| REQUIRED WORK |
Return every line of the entries that includes the word "left".

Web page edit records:

┄┄┄┄┄┄┄┄┄┄

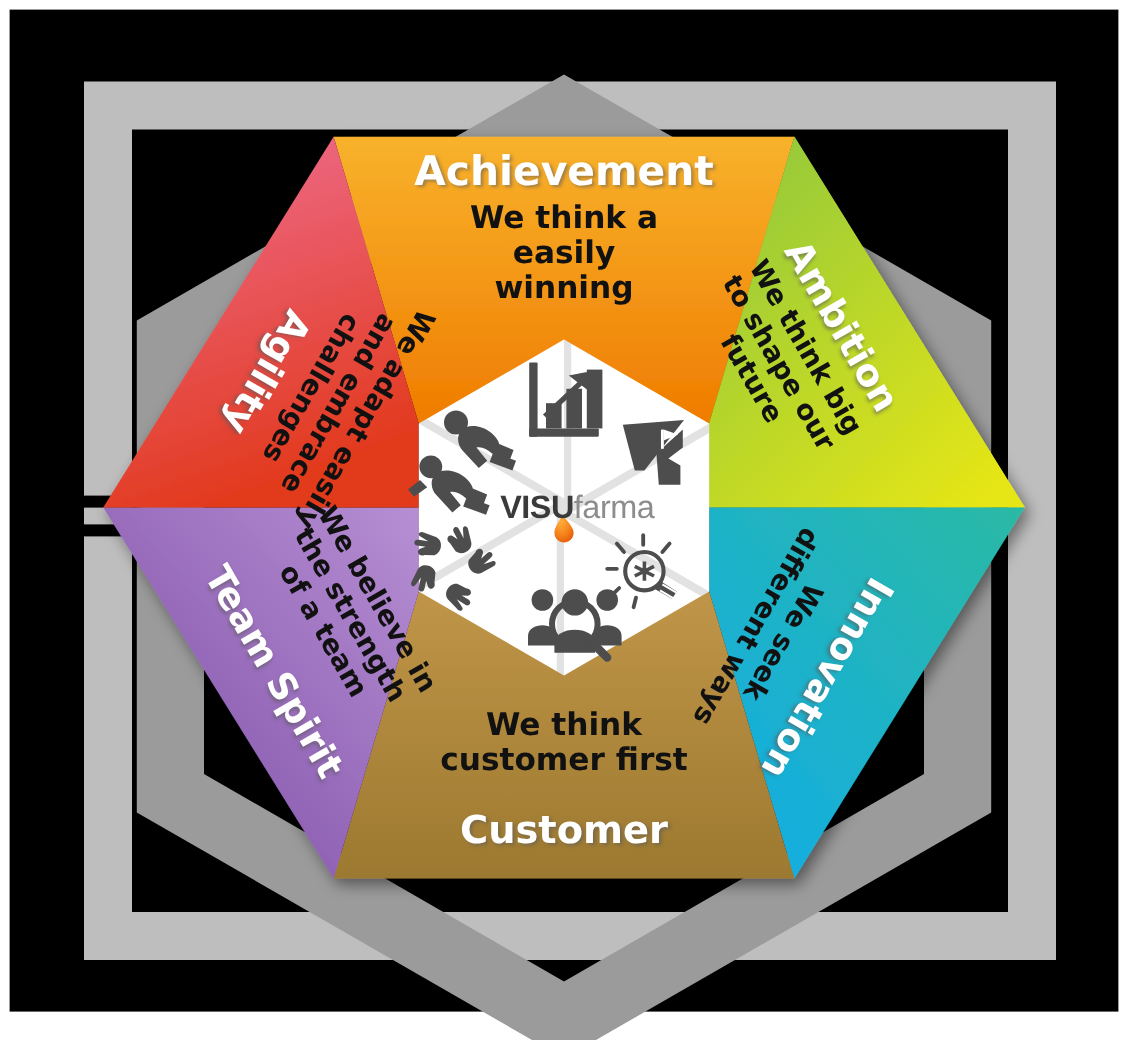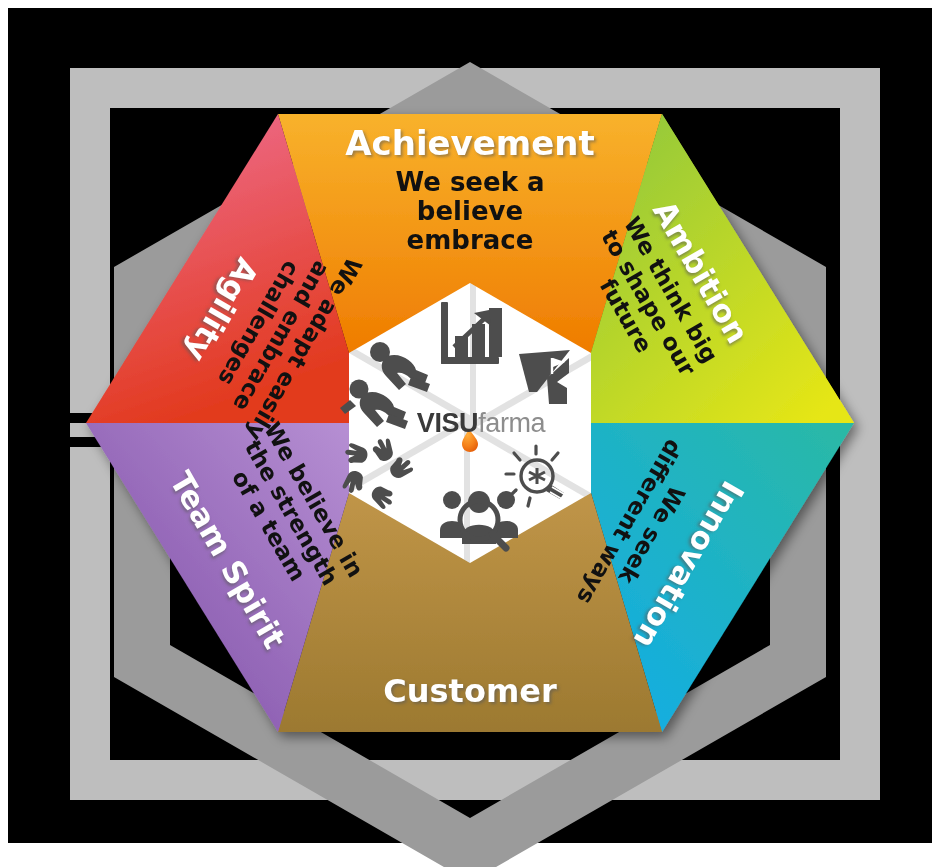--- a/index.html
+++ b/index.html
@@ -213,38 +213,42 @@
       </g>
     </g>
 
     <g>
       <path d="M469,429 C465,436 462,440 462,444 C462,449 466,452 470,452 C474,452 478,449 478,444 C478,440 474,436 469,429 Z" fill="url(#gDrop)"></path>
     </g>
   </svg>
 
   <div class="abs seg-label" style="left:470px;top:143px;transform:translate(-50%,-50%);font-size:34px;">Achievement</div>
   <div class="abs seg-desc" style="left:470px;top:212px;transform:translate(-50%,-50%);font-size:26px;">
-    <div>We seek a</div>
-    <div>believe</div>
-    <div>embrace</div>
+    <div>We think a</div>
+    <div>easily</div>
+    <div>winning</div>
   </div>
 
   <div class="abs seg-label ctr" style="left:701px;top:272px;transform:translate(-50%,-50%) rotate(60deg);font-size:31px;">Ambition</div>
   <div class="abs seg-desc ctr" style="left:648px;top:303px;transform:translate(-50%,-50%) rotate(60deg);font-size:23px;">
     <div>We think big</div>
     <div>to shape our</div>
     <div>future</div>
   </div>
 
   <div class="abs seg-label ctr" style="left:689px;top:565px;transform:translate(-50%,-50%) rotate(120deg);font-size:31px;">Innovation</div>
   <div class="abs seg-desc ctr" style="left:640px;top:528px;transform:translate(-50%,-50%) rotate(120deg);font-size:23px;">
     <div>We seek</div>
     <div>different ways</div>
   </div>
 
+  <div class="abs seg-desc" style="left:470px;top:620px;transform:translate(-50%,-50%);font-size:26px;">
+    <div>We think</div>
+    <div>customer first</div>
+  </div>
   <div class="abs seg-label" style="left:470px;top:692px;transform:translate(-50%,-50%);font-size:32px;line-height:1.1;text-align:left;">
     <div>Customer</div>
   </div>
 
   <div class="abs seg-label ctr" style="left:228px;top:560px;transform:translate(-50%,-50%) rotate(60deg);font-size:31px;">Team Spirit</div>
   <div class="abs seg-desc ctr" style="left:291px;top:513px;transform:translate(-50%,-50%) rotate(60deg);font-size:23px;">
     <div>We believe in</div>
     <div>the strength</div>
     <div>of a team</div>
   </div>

┄┄┄┄┄┄┄┄┄┄

| EXPECTED ANSWER |
   <div class="abs seg-label" style="left:470px;top:143px;transform:translate(-50%,-50%);font-size:34px;">Achievement</div>
   <div class="abs seg-desc" style="left:470px;top:212px;transform:translate(-50%,-50%);font-size:26px;">
   <div class="abs seg-label ctr" style="left:701px;top:272px;transform:translate(-50%,-50%) rotate(60deg);font-size:31px;">Ambition</div>
   <div class="abs seg-desc ctr" style="left:648px;top:303px;transform:translate(-50%,-50%) rotate(60deg);font-size:23px;">
   <div class="abs seg-label ctr" style="left:689px;top:565px;transform:translate(-50%,-50%) rotate(120deg);font-size:31px;">Innovation</div>
   <div class="abs seg-desc ctr" style="left:640px;top:528px;transform:translate(-50%,-50%) rotate(120deg);font-size:23px;">
+  <div class="abs seg-desc" style="left:470px;top:620px;transform:translate(-50%,-50%);font-size:26px;">
   <div class="abs seg-label" style="left:470px;top:692px;transform:translate(-50%,-50%);font-size:32px;line-height:1.1;text-align:left;">
   <div class="abs seg-label ctr" style="left:228px;top:560px;transform:translate(-50%,-50%) rotate(60deg);font-size:31px;">Team Spirit</div>
   <div class="abs seg-desc ctr" style="left:291px;top:513px;transform:translate(-50%,-50%) rotate(60deg);font-size:23px;">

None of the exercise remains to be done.